---- RECORDS PROVIDED

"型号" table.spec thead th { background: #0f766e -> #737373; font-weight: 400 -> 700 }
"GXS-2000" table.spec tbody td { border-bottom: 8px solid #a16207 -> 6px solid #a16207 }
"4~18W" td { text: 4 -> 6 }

--------
---- RECORDS PROVIDED

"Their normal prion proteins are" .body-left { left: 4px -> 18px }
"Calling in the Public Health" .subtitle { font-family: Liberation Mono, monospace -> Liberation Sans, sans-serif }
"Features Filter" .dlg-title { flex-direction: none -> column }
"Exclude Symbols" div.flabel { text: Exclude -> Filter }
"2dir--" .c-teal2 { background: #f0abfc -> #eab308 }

--------
---- RECORDS PROVIDED

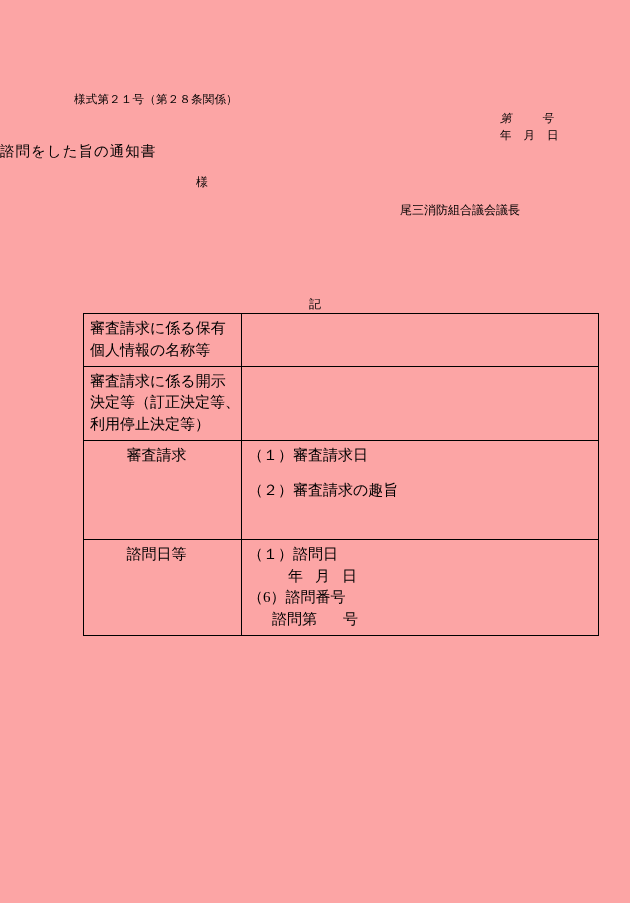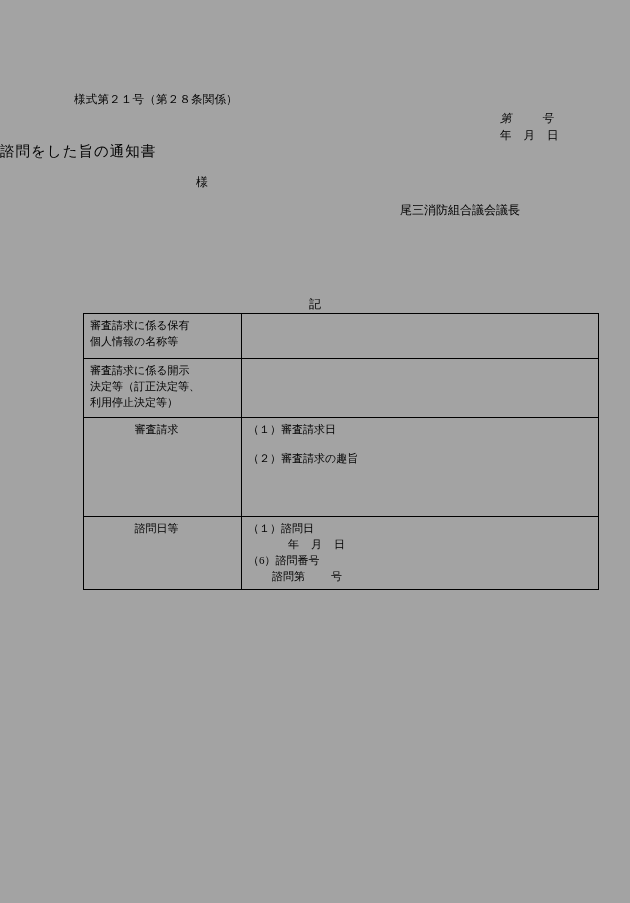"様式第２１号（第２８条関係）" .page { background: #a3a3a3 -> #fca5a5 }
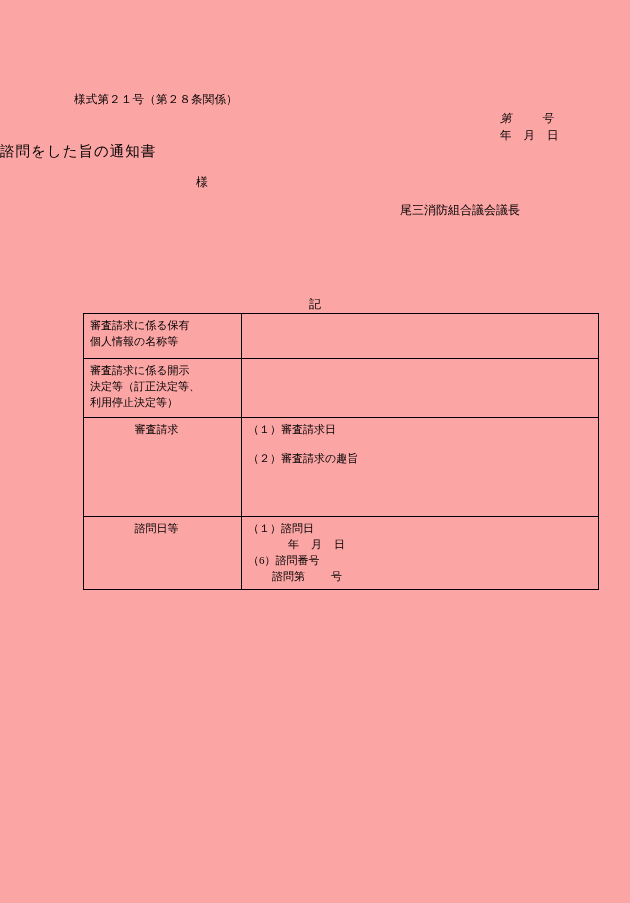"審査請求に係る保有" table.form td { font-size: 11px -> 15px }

--------

> EXERCISE GOAL: In the data above, copy every line where the string "text" appears.

> EXPECTED ANSWER:
"4~18W" td { text: 4 -> 6 }
"Exclude Symbols" div.flabel { text: Exclude -> Filter }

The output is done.